Now-a-days one of the real estate related terms that we frequently come across is real estate inventory. Similar to the manufacturing sector, inventory in the real estate sector represents the flats which are not sold by the developer. From a buyer’s point of view, knowing inventory level is extremely important to assess the project salability, to assess demand and supply scenario in a particular location, to know about developer’s performance and largely to understand the state of the real estate market.

Inventory level increases when there is a demand slowdown and new launches keep on adding in the market; while the level decreases when the buyers are active in the market and there is limited new supply. From the buyer’s point of view, higher inventory level indicates slowdown in the market due to either appreciating property prices, reduced affordability for end-users or higher rate of interest. From a company’s point of view, higher levels indicate construction-related problems (impacting project progress), locked cash flows, financial stress and problems in servicing debt. On the other hand, declining inventory level indicates visible economic growth and active buyer activity across existing as well as new properties. From developer’s point of view, lower inventory indicates good off-take of the ongoing projects, comfortable cash flows and financial strength and that the company is in the position of launching new projects.

Inventory levels are studied in three ways viz. absolute number (100,000 units), Months of Inventory (405 months) and rate of absorption (5 percent).

Months of Inventory

Months of inventory typically means the number of months required to sell the entire current inventory; provided no new supply comes into the market.

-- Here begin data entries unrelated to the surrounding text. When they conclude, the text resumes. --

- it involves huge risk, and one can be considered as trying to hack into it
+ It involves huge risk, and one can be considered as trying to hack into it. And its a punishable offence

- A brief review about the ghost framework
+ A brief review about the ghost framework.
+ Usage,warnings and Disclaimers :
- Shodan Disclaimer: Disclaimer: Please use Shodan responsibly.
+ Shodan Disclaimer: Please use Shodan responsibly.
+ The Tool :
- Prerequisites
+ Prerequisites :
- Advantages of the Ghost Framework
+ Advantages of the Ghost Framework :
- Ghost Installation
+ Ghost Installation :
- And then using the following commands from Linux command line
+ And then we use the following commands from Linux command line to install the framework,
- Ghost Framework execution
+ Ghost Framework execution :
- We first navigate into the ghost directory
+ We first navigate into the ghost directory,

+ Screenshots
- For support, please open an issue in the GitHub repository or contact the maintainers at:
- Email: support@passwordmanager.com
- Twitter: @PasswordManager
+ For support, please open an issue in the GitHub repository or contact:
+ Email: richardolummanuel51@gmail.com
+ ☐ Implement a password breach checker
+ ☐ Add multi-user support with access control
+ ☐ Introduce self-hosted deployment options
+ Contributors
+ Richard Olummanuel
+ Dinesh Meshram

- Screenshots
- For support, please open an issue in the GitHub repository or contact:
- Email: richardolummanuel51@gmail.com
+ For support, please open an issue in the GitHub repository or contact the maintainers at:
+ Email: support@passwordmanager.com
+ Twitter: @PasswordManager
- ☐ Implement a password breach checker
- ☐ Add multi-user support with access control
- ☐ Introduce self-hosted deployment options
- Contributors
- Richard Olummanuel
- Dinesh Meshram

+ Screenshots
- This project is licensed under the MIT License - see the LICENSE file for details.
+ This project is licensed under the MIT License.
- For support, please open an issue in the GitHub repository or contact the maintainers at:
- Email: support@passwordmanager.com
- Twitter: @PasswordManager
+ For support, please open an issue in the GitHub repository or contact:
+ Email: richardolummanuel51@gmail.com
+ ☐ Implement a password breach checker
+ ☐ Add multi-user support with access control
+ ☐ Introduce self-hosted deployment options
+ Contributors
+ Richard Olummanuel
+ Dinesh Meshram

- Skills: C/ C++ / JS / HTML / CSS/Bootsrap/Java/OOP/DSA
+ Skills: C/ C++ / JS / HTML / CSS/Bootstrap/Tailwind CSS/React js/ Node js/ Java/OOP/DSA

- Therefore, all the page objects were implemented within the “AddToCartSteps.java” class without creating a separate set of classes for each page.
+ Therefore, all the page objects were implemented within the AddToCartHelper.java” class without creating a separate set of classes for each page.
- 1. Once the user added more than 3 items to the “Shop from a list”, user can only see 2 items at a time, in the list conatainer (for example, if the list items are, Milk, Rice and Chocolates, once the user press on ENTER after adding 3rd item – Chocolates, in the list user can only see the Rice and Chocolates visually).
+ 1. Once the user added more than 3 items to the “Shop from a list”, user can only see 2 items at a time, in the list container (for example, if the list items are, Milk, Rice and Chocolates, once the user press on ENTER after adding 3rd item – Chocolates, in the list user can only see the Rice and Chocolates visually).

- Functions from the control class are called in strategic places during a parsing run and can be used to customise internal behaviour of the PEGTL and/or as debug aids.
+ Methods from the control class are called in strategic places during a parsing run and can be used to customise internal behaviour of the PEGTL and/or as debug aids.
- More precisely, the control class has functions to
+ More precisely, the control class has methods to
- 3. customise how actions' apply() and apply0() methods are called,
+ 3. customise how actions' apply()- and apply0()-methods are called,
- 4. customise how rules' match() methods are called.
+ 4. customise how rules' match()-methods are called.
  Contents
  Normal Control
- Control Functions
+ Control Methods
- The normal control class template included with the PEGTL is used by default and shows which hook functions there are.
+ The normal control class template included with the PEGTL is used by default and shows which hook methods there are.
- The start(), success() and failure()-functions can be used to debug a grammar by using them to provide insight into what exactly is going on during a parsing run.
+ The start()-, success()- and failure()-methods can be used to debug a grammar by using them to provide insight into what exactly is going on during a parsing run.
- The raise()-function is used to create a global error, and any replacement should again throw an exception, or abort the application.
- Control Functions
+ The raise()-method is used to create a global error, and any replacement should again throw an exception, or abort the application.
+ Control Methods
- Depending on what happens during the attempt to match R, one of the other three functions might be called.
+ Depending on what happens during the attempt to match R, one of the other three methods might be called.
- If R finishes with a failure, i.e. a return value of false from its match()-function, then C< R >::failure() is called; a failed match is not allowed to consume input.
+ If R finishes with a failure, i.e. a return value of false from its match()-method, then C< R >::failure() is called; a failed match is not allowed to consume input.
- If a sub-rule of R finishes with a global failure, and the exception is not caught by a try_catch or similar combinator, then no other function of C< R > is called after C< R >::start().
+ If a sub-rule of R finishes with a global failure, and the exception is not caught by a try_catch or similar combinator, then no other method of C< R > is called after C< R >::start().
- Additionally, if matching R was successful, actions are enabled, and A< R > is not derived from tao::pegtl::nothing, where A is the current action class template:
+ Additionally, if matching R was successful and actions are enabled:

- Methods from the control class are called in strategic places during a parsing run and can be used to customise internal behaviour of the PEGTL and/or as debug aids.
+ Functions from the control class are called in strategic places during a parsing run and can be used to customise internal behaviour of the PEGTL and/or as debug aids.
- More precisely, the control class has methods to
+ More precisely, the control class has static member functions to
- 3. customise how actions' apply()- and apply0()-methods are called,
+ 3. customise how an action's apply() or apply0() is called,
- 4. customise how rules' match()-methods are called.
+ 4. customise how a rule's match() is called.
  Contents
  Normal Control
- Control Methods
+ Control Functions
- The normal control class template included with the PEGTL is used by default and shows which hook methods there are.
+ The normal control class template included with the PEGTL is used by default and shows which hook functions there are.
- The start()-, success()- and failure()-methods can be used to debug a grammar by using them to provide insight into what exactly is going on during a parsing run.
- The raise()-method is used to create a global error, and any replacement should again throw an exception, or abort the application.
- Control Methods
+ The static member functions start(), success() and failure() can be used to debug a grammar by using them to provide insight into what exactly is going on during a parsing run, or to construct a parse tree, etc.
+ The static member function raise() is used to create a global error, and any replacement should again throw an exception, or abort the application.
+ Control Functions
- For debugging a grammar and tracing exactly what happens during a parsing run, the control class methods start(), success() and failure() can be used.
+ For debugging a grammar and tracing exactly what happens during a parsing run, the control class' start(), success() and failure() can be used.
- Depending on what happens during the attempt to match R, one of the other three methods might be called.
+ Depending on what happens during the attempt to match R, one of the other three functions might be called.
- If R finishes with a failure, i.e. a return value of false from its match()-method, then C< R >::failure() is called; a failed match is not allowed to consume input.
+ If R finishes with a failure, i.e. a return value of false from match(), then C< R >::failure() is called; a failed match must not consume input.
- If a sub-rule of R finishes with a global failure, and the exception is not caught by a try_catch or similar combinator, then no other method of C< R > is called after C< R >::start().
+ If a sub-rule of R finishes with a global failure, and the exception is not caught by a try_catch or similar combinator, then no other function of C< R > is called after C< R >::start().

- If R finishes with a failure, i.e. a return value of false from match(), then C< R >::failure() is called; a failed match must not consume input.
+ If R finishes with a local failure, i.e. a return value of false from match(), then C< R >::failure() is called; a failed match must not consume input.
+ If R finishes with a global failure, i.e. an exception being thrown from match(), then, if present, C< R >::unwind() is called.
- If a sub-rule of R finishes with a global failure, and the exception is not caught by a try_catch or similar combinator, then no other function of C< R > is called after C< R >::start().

It is useful in understanding the type of market and also to gauge the correct time to buy or sell in order to maximize the profit. The months of inventory is calculated by dividing total inventory in a specific project or location by monthly sales. For example, if Mumbai has an inventory of 100,000 (A) units and the average monthly sales is 2,500 (B) units; then the Months of Inventory will be 40 months (A/B). Higher number indicates slowdown in the market; while lower number indicates faster sales.

Absorption rate

Absorption rate represents the rate at which units are sold or absorbed in a specific project or location. It is calculated by dividing monthly sales by total inventory (opposite of months of inventory). Thus in the above example, the absorption rate will be 2.5 percent.

Type of Market

Depending on the Months of Inventory and Rate of Absorption, the real estate market is classified into three types -

Seller’s Market

A typical seller’s market will have months of inventory less than 5 months and the absorption rate will be more than 8 percent, which mean that demand is more than supply. There will be fewer properties available for sale and the sellers are less flexible with their price or the offer they will accept.

Healthy Market

A typical healthy balanced market will have 5 to 7 month of real estate inventory and absorption rate between 5 to 8 percent.

Buyer’s Market

A typical buyer’s market will have months of inventory more than 7 months and absorption rate less than 5 percent, which mean that demand is less than supply. There will be numerous properties available for sale and the sellers are more flexible with their price or the offer they will accept.


Inventory level, months of inventory and absorption rate are important metrics in the real estate industry from the buyers’ as well as investors’ point of view. These are some of the best measures to understand the demand and supply scenario across specific projects as well as across specific locations.